Witness: There were four of them. You know it was a small forest and they put a barbed wire, that way they needed more people to guard, not just two. So, I saw four of them. But I don’t know if they were guards; I can’t tell you.” (Witness n°2652U, interviewed in Volodiivtsi, on September 2, 2019)
Kopai is located 80km (50mi) southwest of Vinnytsia. Back then it was a railway station with only three houses and a forest around. No Jews lived in the Kopai station before the war. A big Jewish community lived in the nearby village of Kopaihorod, located 7km southeast of Kopai. According to the first official census in 1847, 617 Jews lived in Kopaihorod and nearby villages. In 1886, there were three synagogues and a Jewish cemetery. By 1897, the Jewish community grew up to 1,720 people comprising almost 60% of the total population. The majority of Jews were merchants or artisans. On the eve of the war, only 1,075 Jews lived in the town, making up about 37% of the entire population.
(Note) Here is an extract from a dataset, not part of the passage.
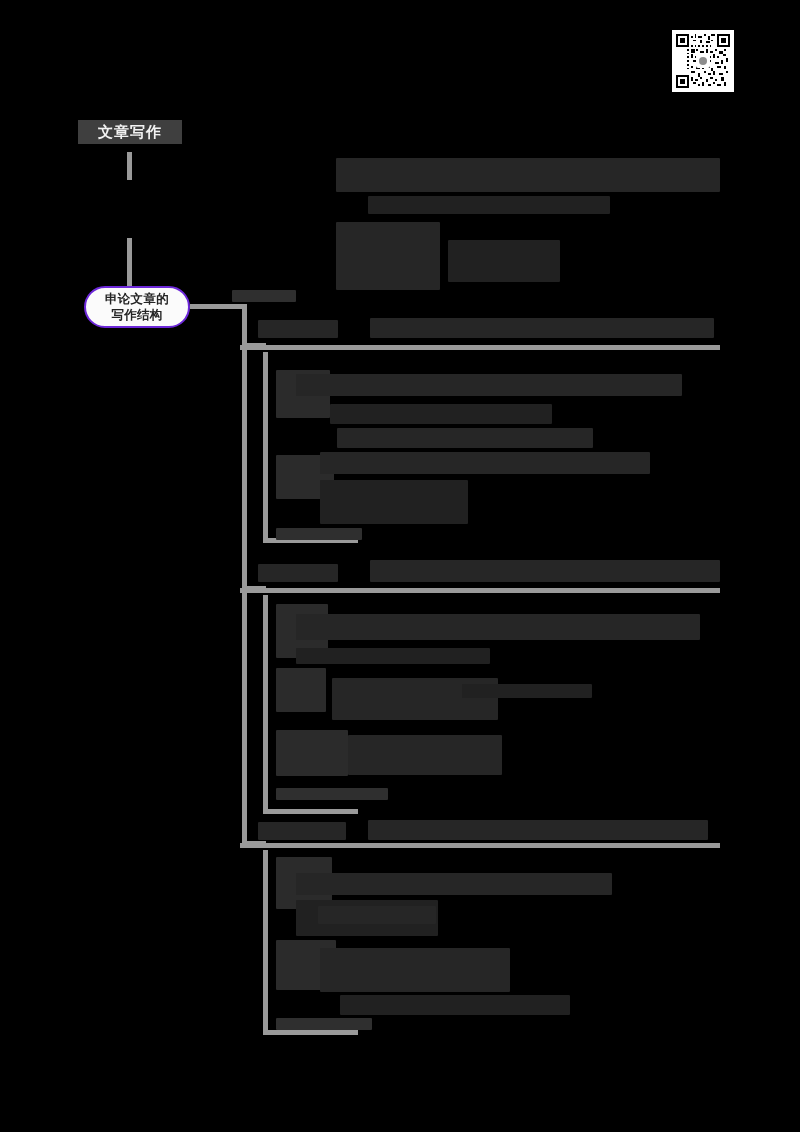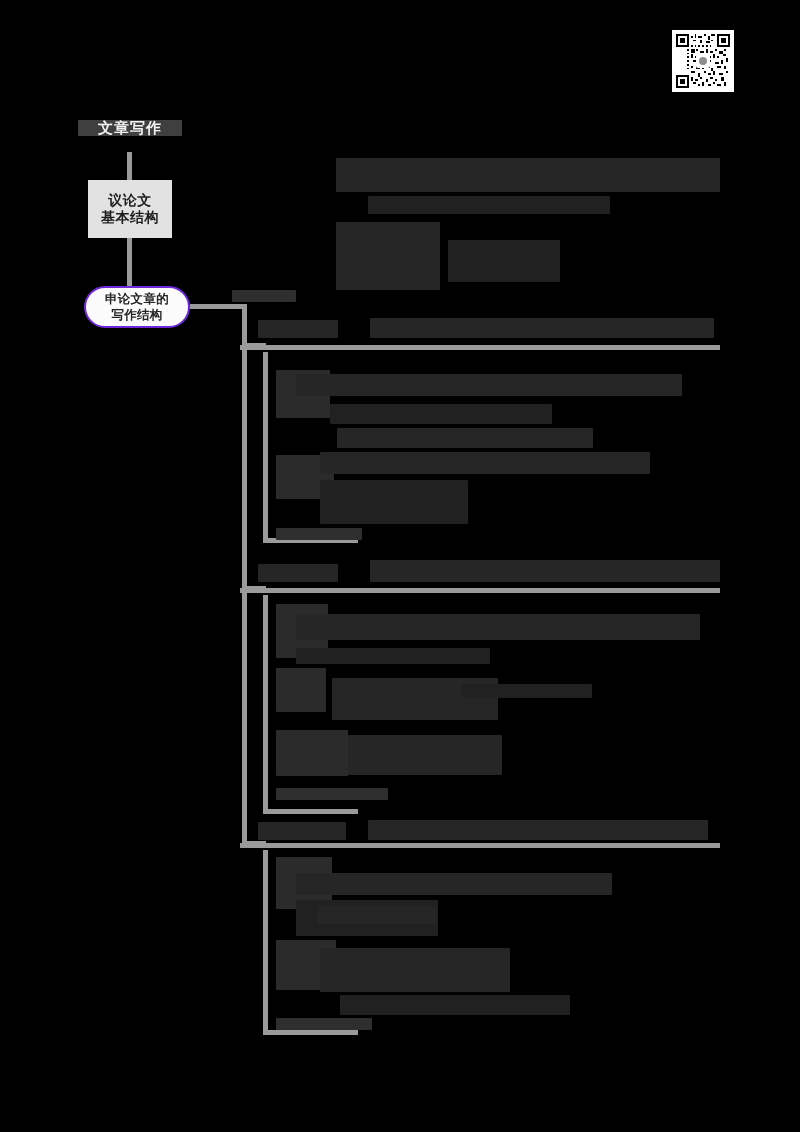"文章写作" .node-root { height: 16px -> 24px }
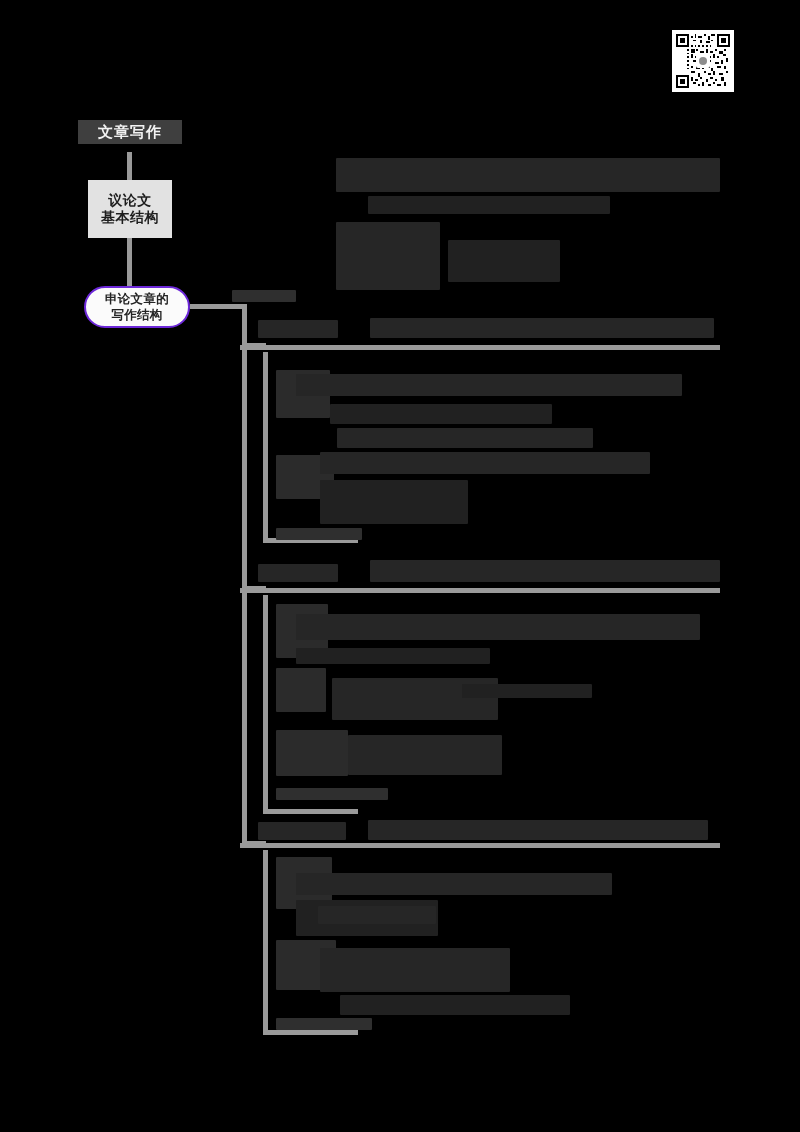"议论文" div.node { html: <div>议论文 基本结构</div> -> none }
Kopai was occupied by the German and Romanian troops in the second half of July 1941. By that time, about 70% of the Kopaihorod Jews managed to evacuate. The village remained under Romanians and became part of the Transnistria from September 1941. In September 1941, the remaining 300 local Jews were displaced to a camp created in the forest near the station of Kopai. In October 1941, several thousand Jews brought from Bukovina and Bessarabia were confined there. The camp was fenced in with barbed wire and guarded by four Romanians. During its existence, the detainees were selected to perform various forced labor. Those Jews who died due to typhus or hunger were buried in the forest, in a sand quarry. Today, there is no marker at that place. According to the historical sources and the archives, in the end of November 1941, the detainees were brought back to Kopaihorod where they were placed in the ghetto. Although, the local witness n°2635U interviewed by Yahad mentioned that the remaining Jews from the camp were gathered and locked up in the basement, a sort of a bunker, for about two months. According to the witness, this happened at the end of the occupation, which led us to believe that not all the detainees were transferred to the Kopaihorod ghetto in November 1941. Some, the exact number is unknown, remained in the Kopai camp until the end of the occupation.